▶ _Assignment_: From the line with "subtotal: 65742.14 -> 67917.90" to the line with "total: 61613.53 -> 70885.91", retype every line exactly, including those two, and leave out the rest of the data below.

Records drawn from a dataset:
++++++++++

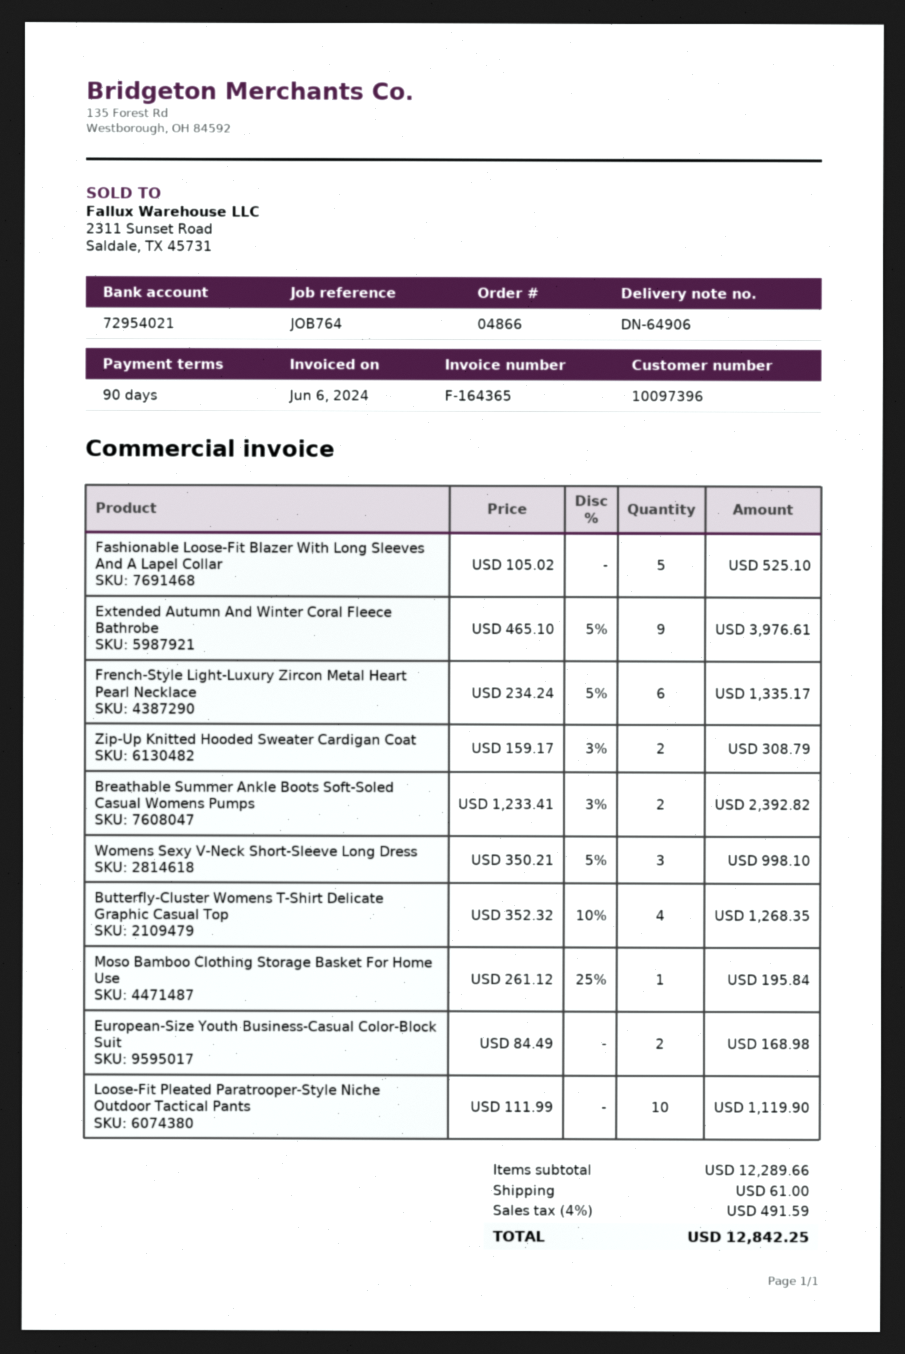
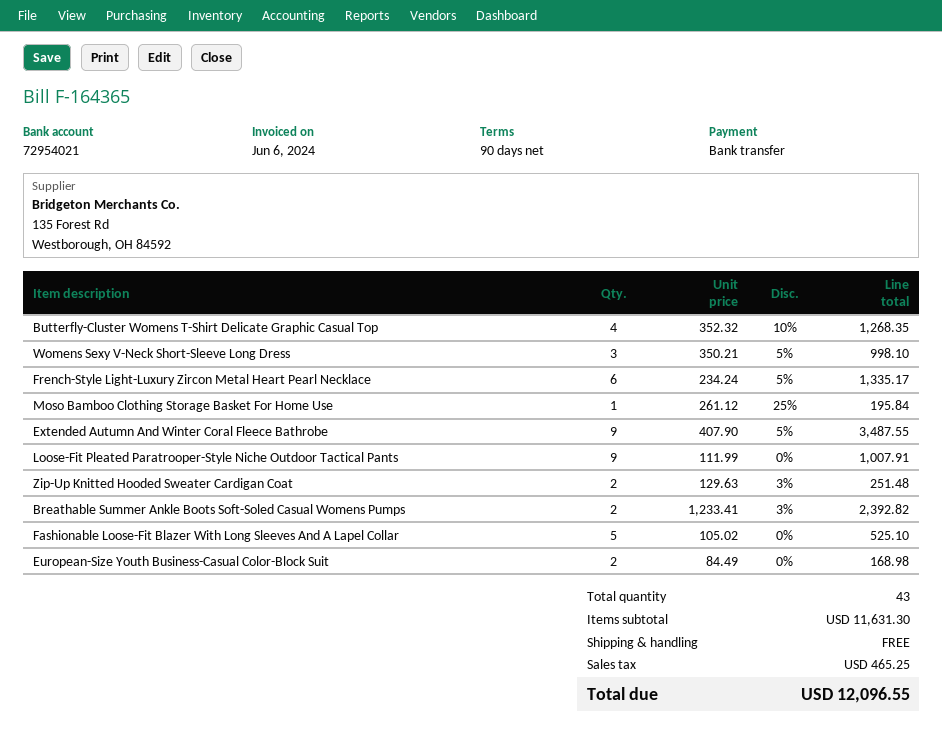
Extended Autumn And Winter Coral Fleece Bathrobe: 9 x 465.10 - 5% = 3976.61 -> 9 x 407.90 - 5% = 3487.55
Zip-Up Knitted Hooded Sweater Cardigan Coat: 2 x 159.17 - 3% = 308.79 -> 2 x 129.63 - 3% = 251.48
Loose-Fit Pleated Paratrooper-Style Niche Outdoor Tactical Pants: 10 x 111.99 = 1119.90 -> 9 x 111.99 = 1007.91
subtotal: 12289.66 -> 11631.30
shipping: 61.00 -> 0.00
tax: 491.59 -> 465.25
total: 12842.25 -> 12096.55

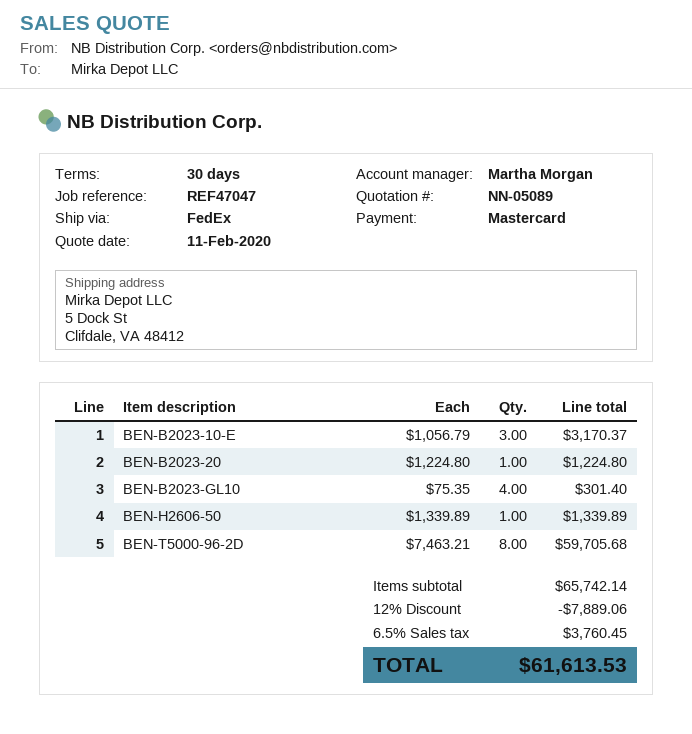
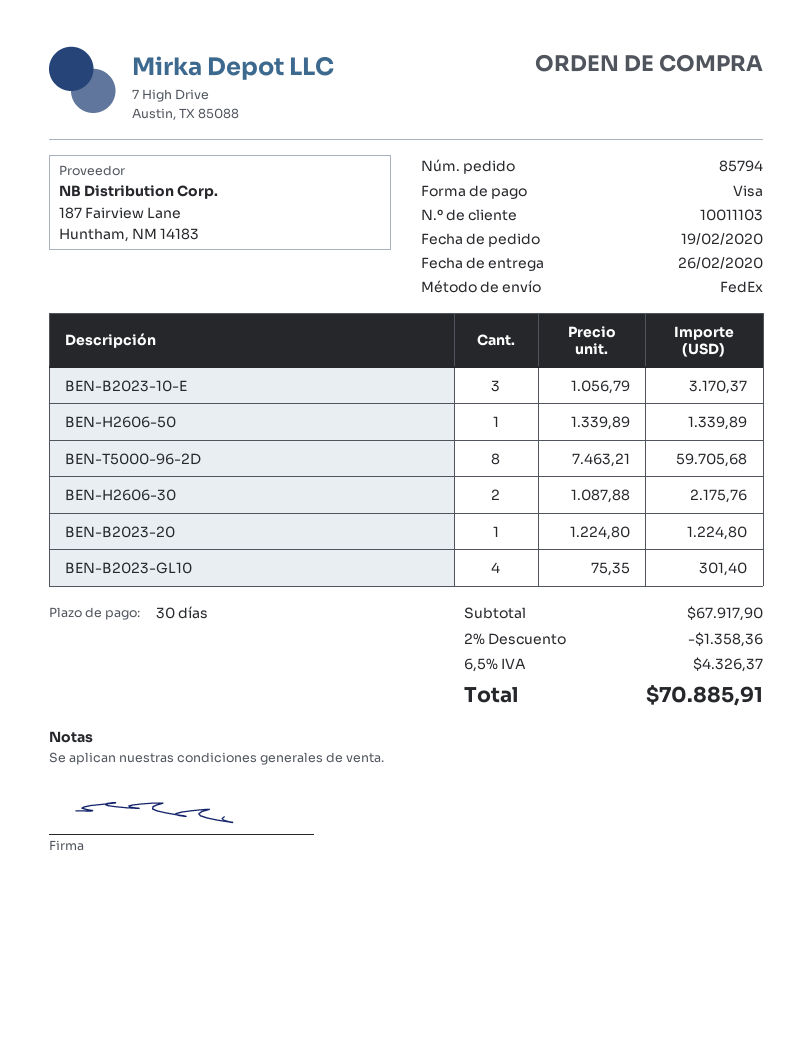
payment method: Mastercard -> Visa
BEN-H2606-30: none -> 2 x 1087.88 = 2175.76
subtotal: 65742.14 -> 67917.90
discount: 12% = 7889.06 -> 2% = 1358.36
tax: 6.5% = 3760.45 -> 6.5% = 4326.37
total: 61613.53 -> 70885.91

++++++++++

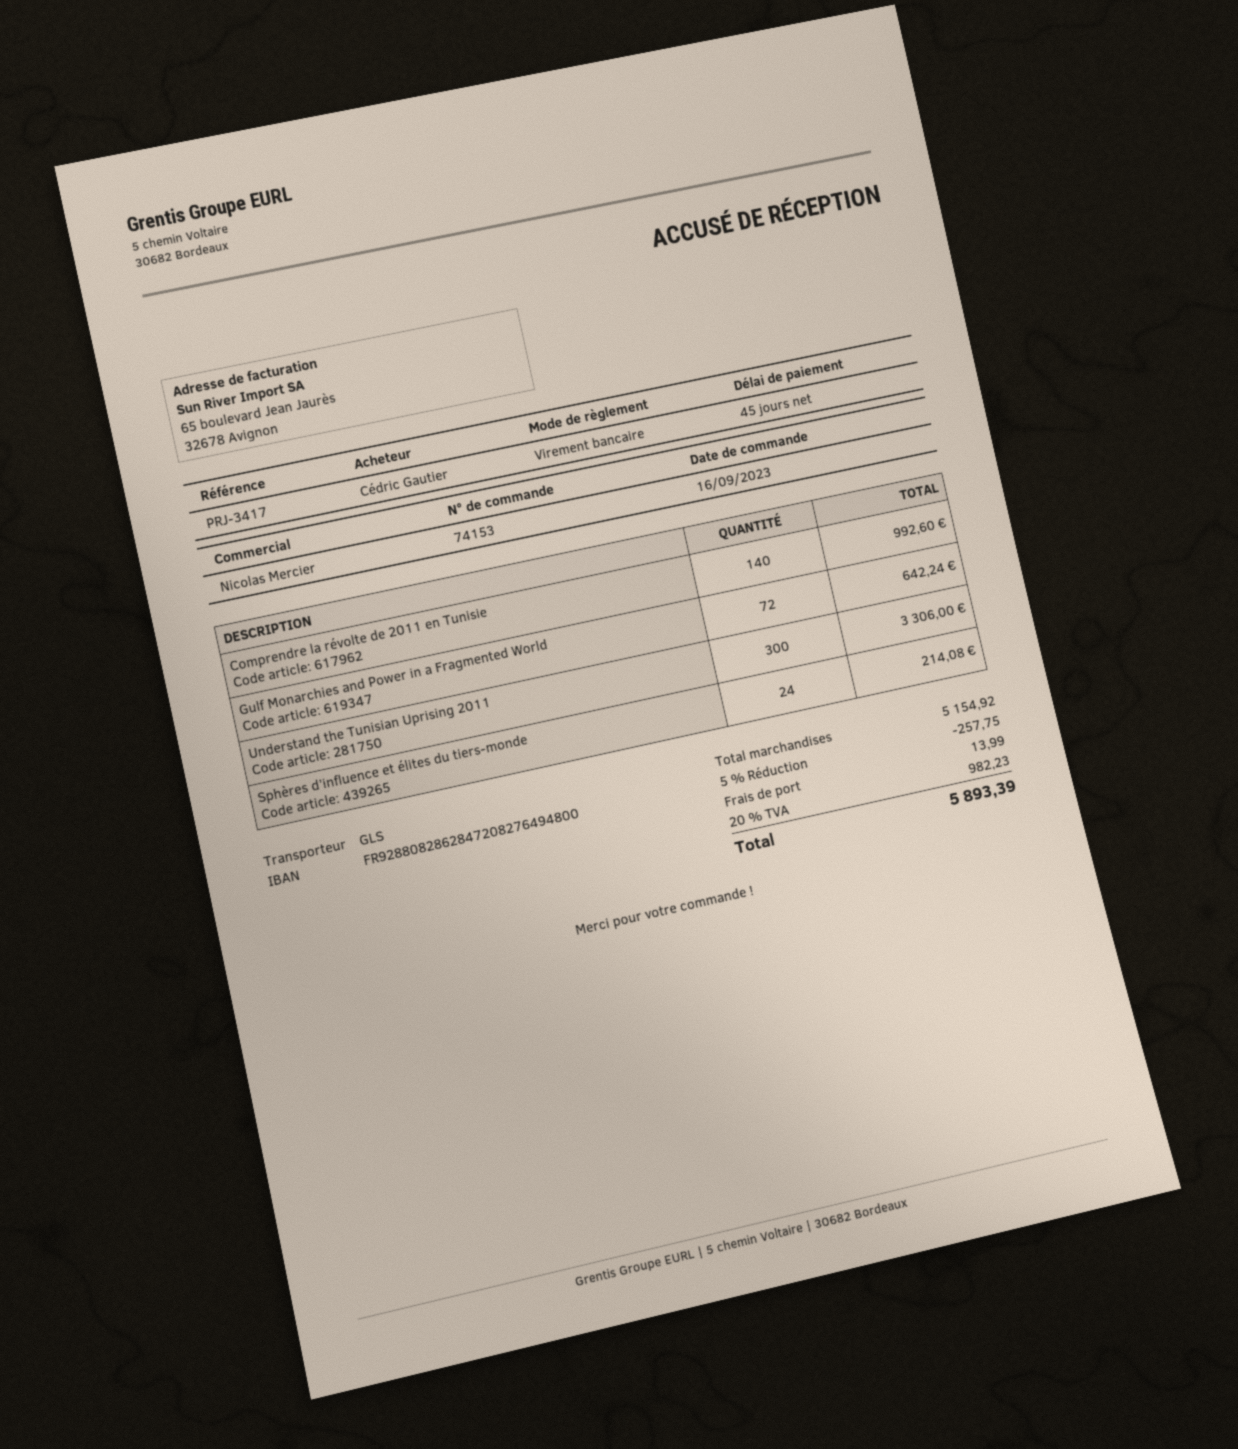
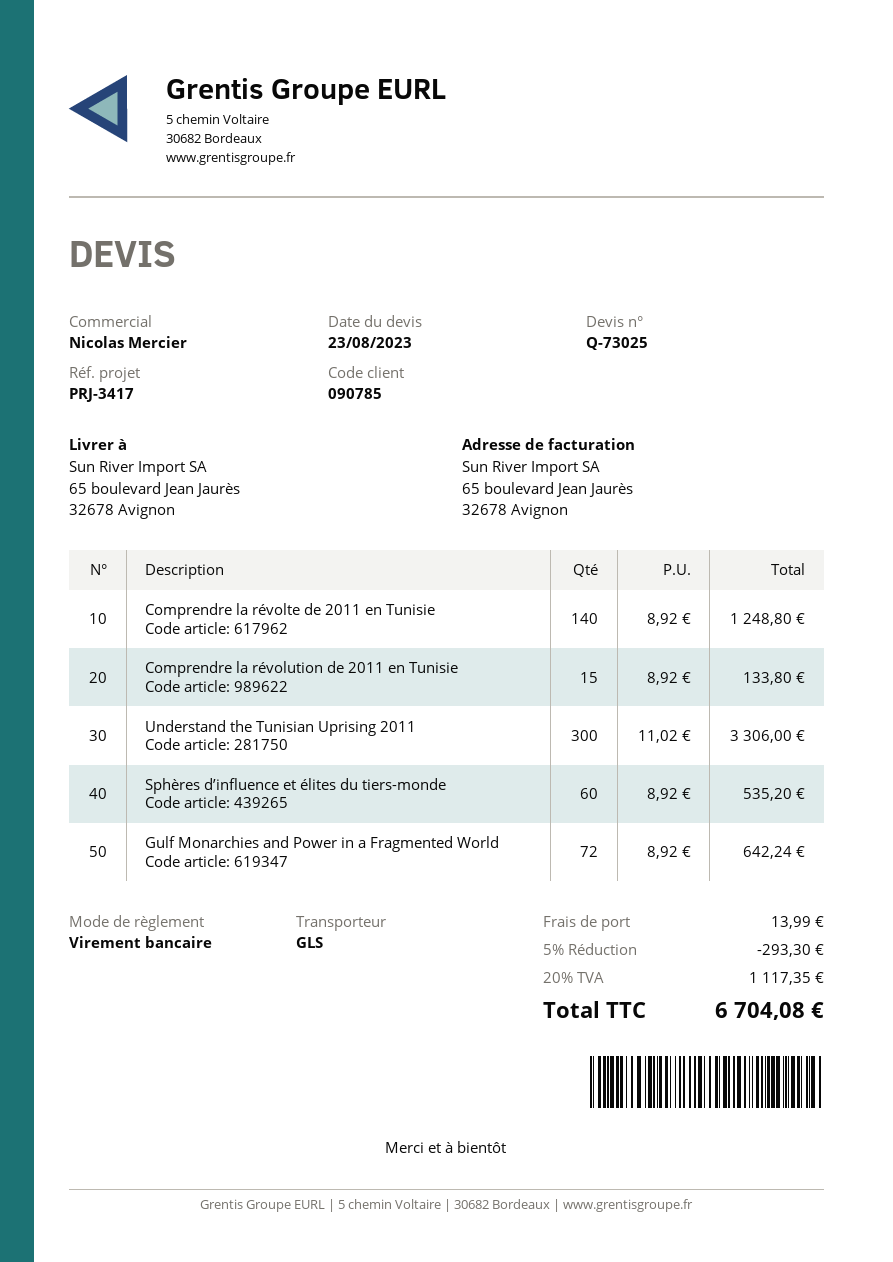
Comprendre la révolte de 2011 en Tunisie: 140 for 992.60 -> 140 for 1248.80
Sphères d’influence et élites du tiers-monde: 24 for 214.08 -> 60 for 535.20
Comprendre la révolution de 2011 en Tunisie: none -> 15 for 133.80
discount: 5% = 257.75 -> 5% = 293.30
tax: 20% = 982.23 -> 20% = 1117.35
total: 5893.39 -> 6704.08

++++++++++

▶ _Response to this task_:
subtotal: 65742.14 -> 67917.90
discount: 12% = 7889.06 -> 2% = 1358.36
tax: 6.5% = 3760.45 -> 6.5% = 4326.37
total: 61613.53 -> 70885.91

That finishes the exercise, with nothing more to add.